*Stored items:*
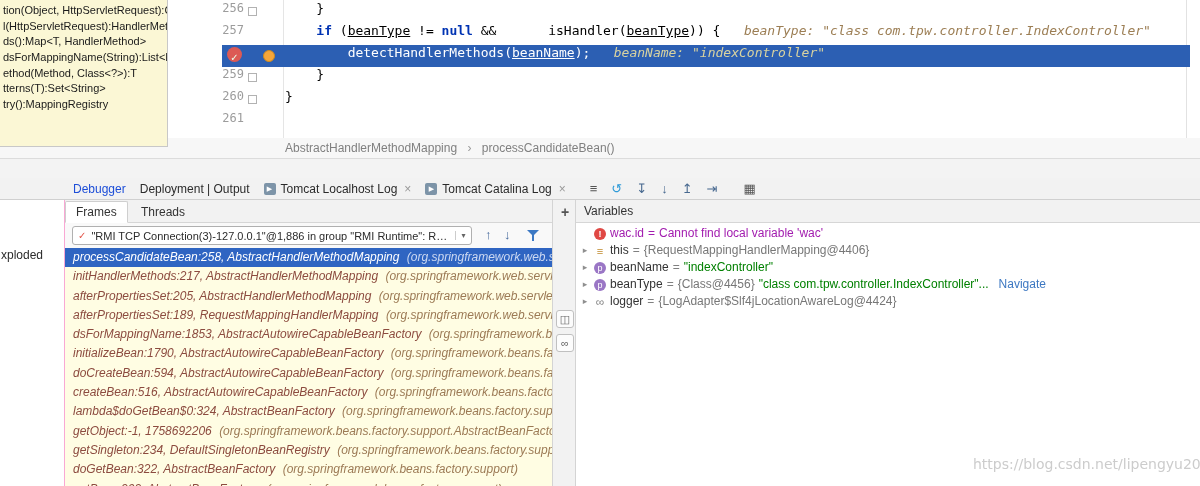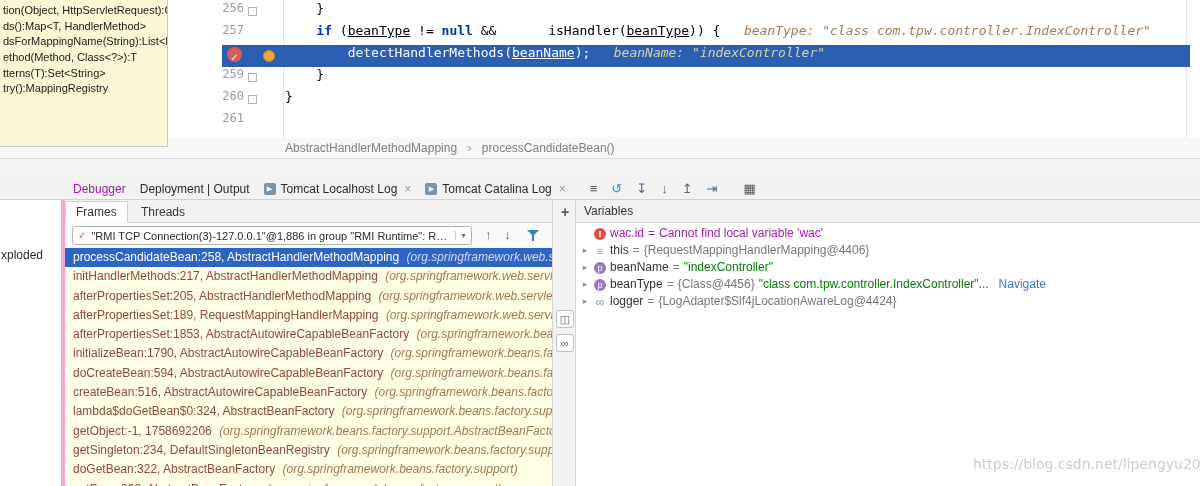--- a/index.html
+++ b/index.html
@@ -137,6 +137,7 @@
   <div id="structure-popup">
 
   <div class="popup-row">tion(Object, HttpServletRequest):C</div>
+      <div class="popup-row">l(HttpServletRequest):HandlerMet</div>
       <div class="popup-row">ds():Map&lt;T, HandlerMethod&gt;</div>
       <div class="popup-row">dsForMappingName(String):List&lt;H</div>
       <div class="popup-row">ethod(Method, Class&lt;?&gt;):T</div>

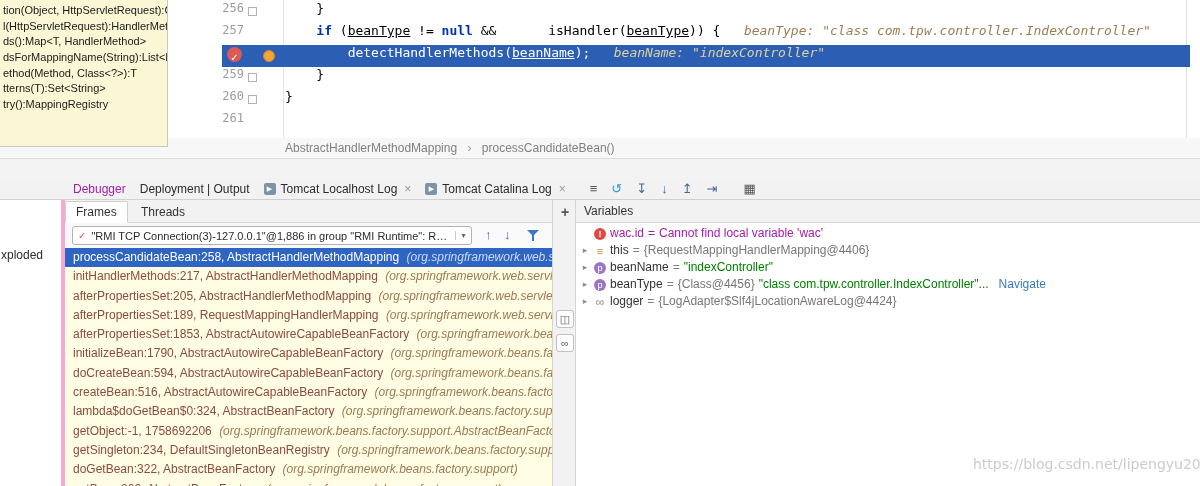--- a/index.html
+++ b/index.html
@@ -38,7 +38,7 @@
   #gapbar { position:absolute; left:0; top:158px; width:1200px; height:20px; background:#f3f3f3; border-top:1px solid #dcdcdc; }
   #tw-tabbar { position:absolute; left:0; top:178px; width:1200px; height:22px; background:#f2f2f2; border-bottom:1px solid #d0d0d0; display:flex; align-items:center; padding-left:66px; }
   .tw-tab { display:flex; align-items:center; gap:5px; font-size:12px; color:#2b2b2b; padding:0 7px; height:22px; }
-  .tw-tab.active { color:#a21caf;align-items:center; }
+  .tw-tab.active { color:#1d4ed8;align-items:center; }
   .tab-icon { display:inline-block; width:12px; height:12px; background:#7d94a8; border-radius:2px; color:#fff; font-size:7px; line-height:12px; text-align:center; }
   .tab-close { color:#999; font-size:12px; margin-left:2px; }
   .hdr-icon { font-size:13px; color:#47688f; padding:0 7px; }

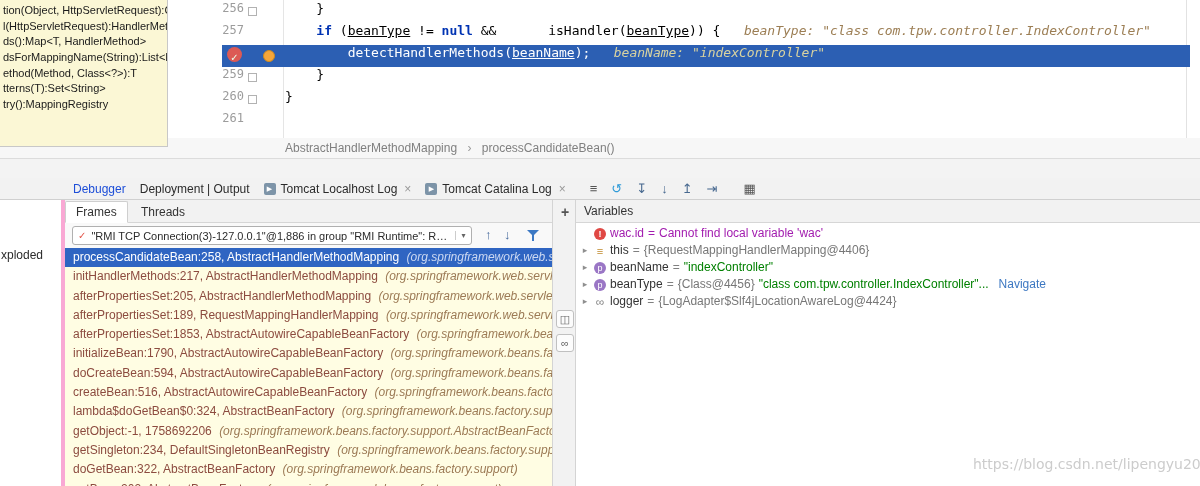--- a/index.html
+++ b/index.html
@@ -48,7 +48,7 @@
 
   
   #debug-body { position:absolute; left:0; top:200px; width:1200px; height:286px; background:#fff; }
-  #left-strip { position:absolute; left:0; top:0; width:65px; height:286px; background:#fff; border-right:4px solid #f9a8d4; }
+  #left-strip { position:absolute; left:0; top:0; width:65px; height:286px; background:#fff; border-right:1px solid #f9a8d4; }
   #left-strip span { position:absolute; left:1px; top:48px; font-size:12px; color:#2b2b2b; }
 
   #frames-panel { position:absolute; left:65px; top:0; width:581px; height:286px; }

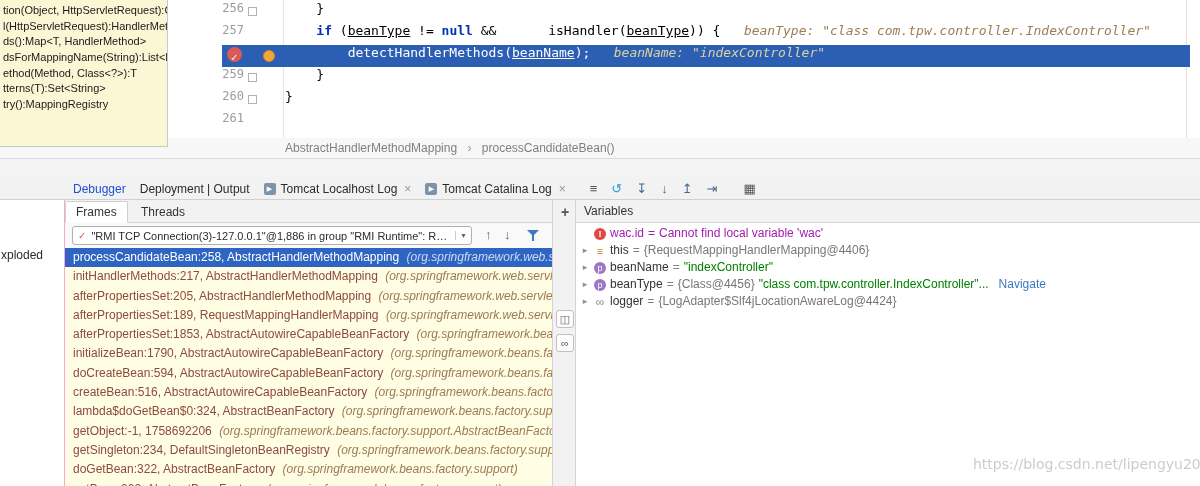--- a/index.html
+++ b/index.html
@@ -67,7 +67,7 @@
   .funnel::after { content:""; position:absolute; left:5px; top:5px; width:2px; height:6px; background:#3c79c4; }
   #frames-list { position:absolute; left:0; top:48px; width:487px; height:238px; background:#fffde3; overflow:hidden; }
   .frame-row { height:19.3px; line-height:19.3px; padding-left:8px; white-space:nowrap; overflow:hidden; font-size:12px; }
-  .fr-label { color:#8c4b3f; }
+  .fr-label { color:#8c4b3f;font-style:italic; }
   .fr-pkg { color:#9c7a55; font-style:italic; margin-left:4px; }
   .frame-row.selected { background:#2f65c2; }
   .frame-row.selected .fr-label { color:#fff; }

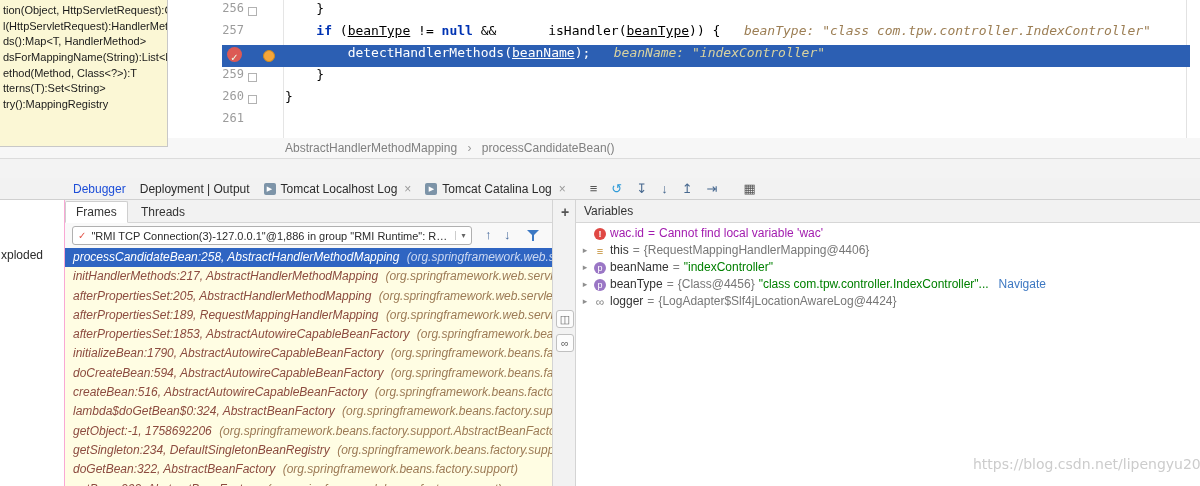--- a/index.html
+++ b/index.html
@@ -219,7 +219,7 @@
             <span class="fr-pkg">(org.springframework.web.servlet.mvc.method.annotation)</span>
           </div>
           <div class="frame-row">
-            <span class="fr-label">afterPropertiesSet:1853, AbstractAutowireCapableBeanFactory</span>
+            <span class="fr-label">dsForMappingName:1853, AbstractAutowireCapableBeanFactory</span>
             <span class="fr-pkg">(org.springframework.beans.factory.support)</span>
           </div>
           <div class="frame-row">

*WORK ORDER:* Only the number is needed: please work out how many lines in the data contain the string "flex".

*SOLUTION FOR THIS PROBLEM:* 2